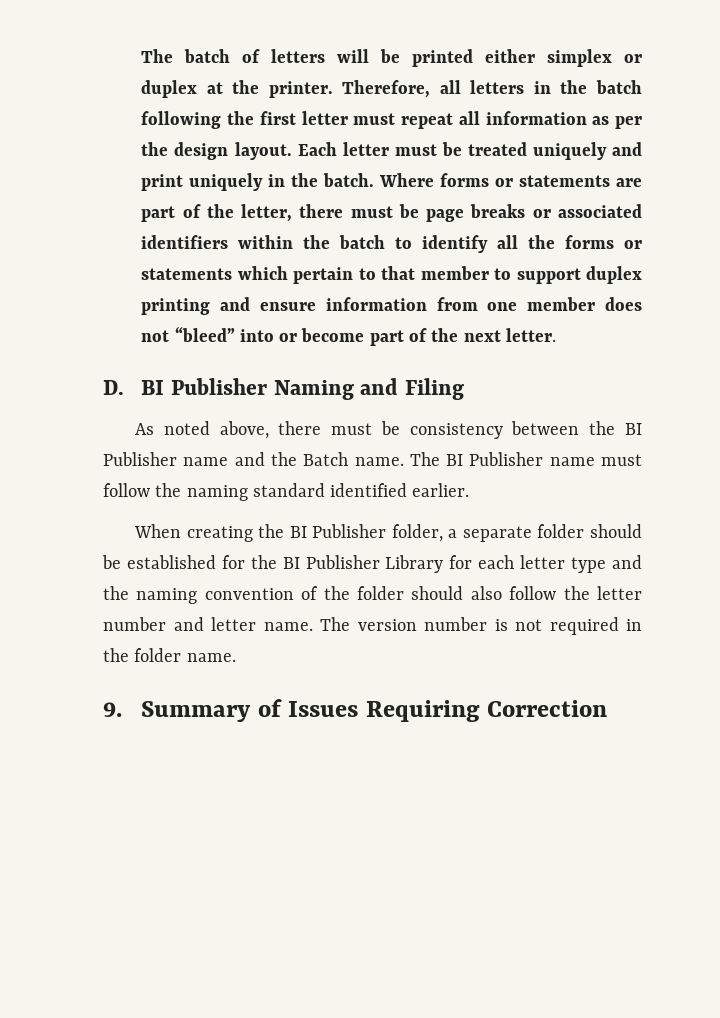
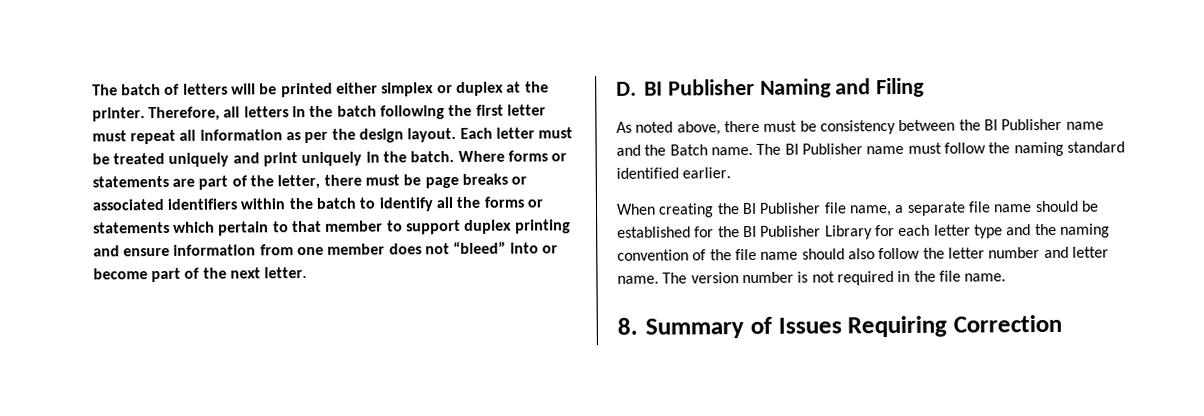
- When creating the BI Publisher folder, a separate folder should be established for the BI Publisher Library for each letter type and the naming convention of the folder should also follow the letter number and letter name.
+ When creating the BI Publisher file name, a separate file name should be established for the BI Publisher Library for each letter type and the naming convention of the file name should also follow the letter number and letter name.
- The version number is not required in the folder name.
+ The version number is not required in the file name.
- 9. Summary of Issues Requiring Correction
+ 8. Summary of Issues Requiring Correction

_Problem statement_
Note which lines carry the word "folder" in the material, then copy each of them.

_Solution for this problem_
- When creating the BI Publisher folder, a separate folder should be established for the BI Publisher Library for each letter type and the naming convention of the folder should also follow the letter number and letter name.
- The version number is not required in the folder name.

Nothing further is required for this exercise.